I've been off line for a while but I'm back. Here's tha deal. Gun season came in 11-15. I decided to break out the 870 since I haven't used it in ten years.Grabbed some rifled slugs and busted a doe at 7:30 but just didn't feel good about the shot so waited till 10:30 to track her out.At 11:00 I looked ahead on the blood trail and there was a doe feeding exactly where I had last seen her. The wind had changes and was blowing straight to her. There was no way to get around so I took a 90yd off hand open sight shot (with these old eyes).I went ahead and tracked out the blood and found the first doe 20 yards from where I last saw her.Tracked out the "yearling" I had just shot and took them home and left them hanging for a week.
My second shot was a perfect double lunger. When I pealed out the first doe she had 4 holes in her.She was quartered away at 50 yards so I put the bead on her back rib and got an entry hole in the flank exiting the right lung and another entering the left lung and exiting the right shoulder.
I can't figure out how a rifled slug would come apart and I watched her 20 minutes before taking her and she was not injured!

Any ideas?
Thanks,

Wade


----------



## GREENCOUNTYPETE (Jul 25, 2006)

at 90 yards in a wind I find the rifled slugs are often starting to tumble , turning what might be a 2 inch group at 75 yards into a 6 or more 

I have shot 3 inch groups from the bench at 100 yards in no wind but same gun same slugs shooting into the wind I couldn't seem to hit a 2 liter bottle of water at 100 with 5 rounds they wouldn't constantly hit one way or another either ,but could take them dead center all day long at 75 

if foster type rifled slug hit backwards It would be the biggest hollow point you have ever seen 

this is also the range that they are falling sub sonic 

the are drag stabilized the "rifled part" of the slug imparts almost no spin


----------



## 1shotwade (Jul 9, 2013)

So Pete-Just to clarify,My 90 yd shot was as it should be.
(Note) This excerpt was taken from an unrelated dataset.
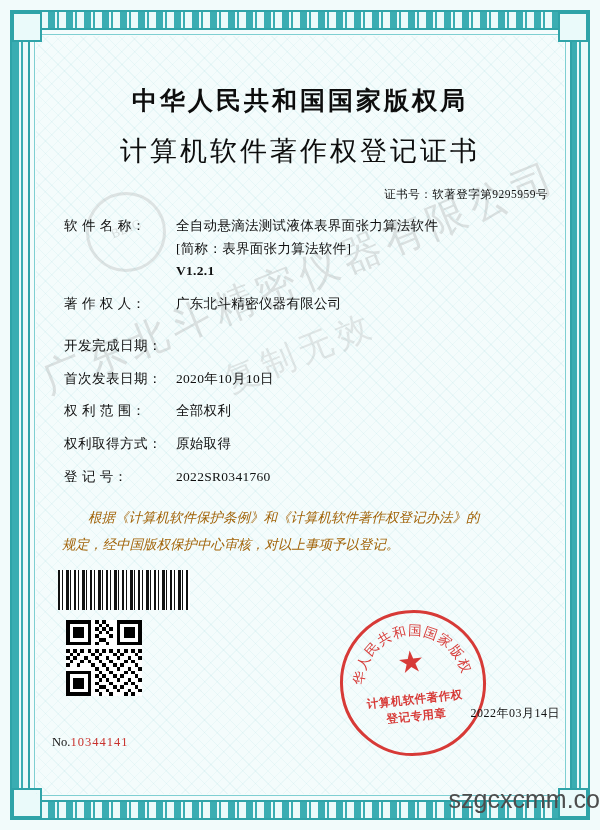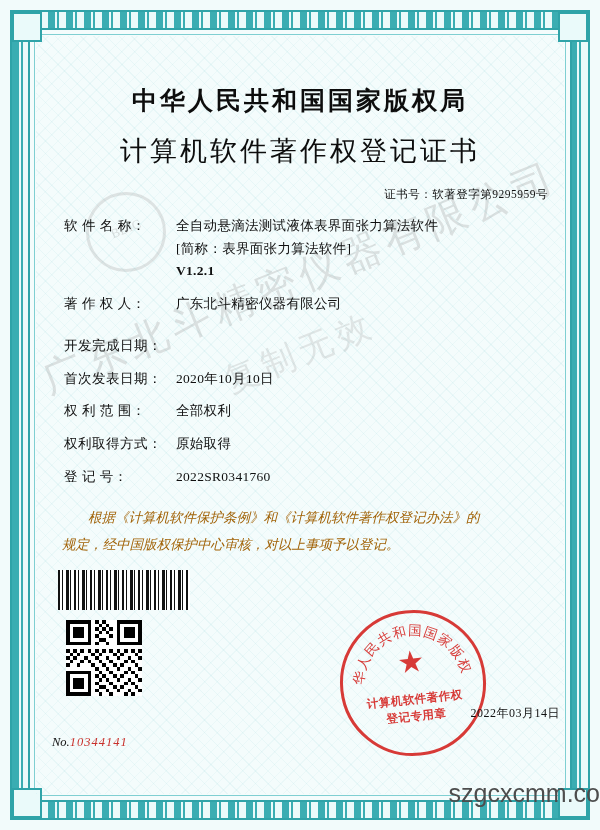"No.10344141" .footer-no { font-style: italic -> none }
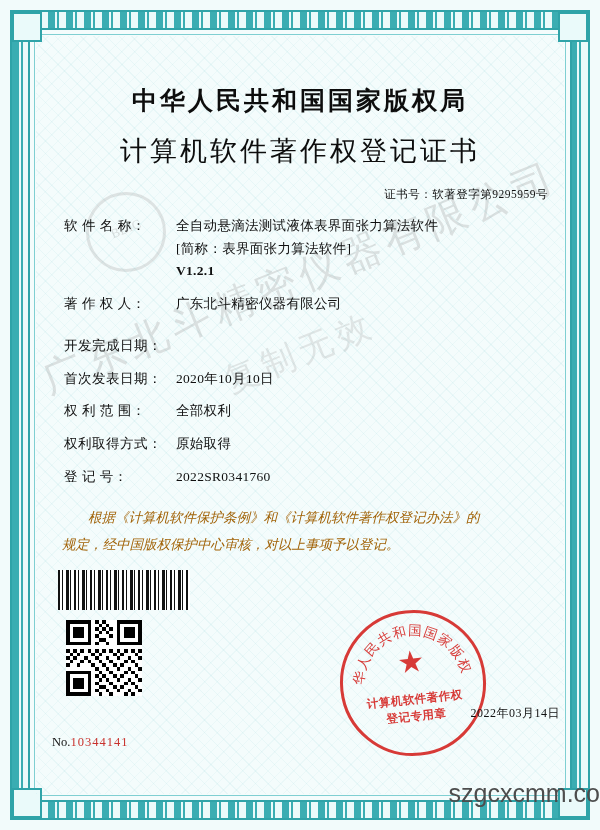"szgcxcmm.co" .site-wm { bottom: 22px -> 16px }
My 50yd shot produced 2 entries and 2 exit wounds. Each was on the right/left of my aiming point.I have never seen or even heard of any rifled slug separating in flight which seems like what happened.It's not like there is a shot cup or wadding that is in a slug round and even so it would not have the energy at 50 yards to penetrate through a deer.
The only thing I have been able to come up with is that there could have been a partial obstruction in the barrel since it hasn't been used in years but it stayed in the gun locker so I can't figure how anything would have accessed the barrel.
Any other ideas?

Wade


----------



## GREENCOUNTYPETE (Jul 25, 2006)

I miss read that

I would not think obstruction , that would be bad , maybe hitting something unseen in the path to the target like a branch could cause it to separate , but I have no better explanation 

what brand of rifled slug?


----------



## 1shotwade (Jul 9, 2013)

GREENCOUNTYPETE said:


> I miss read that
> 
> I would not think obstruction , that would be bad , maybe hitting something unseen in the path to the target like a branch could cause it to separate , but I have no better explanation
> 
> what brand of rifled slug?


Federal premium 2 3/4 rifled. Good chance they are 20 years old but that shouldn't matter. And there shouldn't be any deterioration in the lead or any cold pour joint. Surely they are swagged!

Like I said "it's a mistery!"

Wade


----------



## big rockpile (Feb 24, 2003)

Why I like 20Ga. Slugs. Very seldom exit and may break up doing internal damage, most usually dropping them on the spot. Shot a Doe one time broadside 30 yards, slug went in her Neck, turned went to her Liver.

big rockpile


----------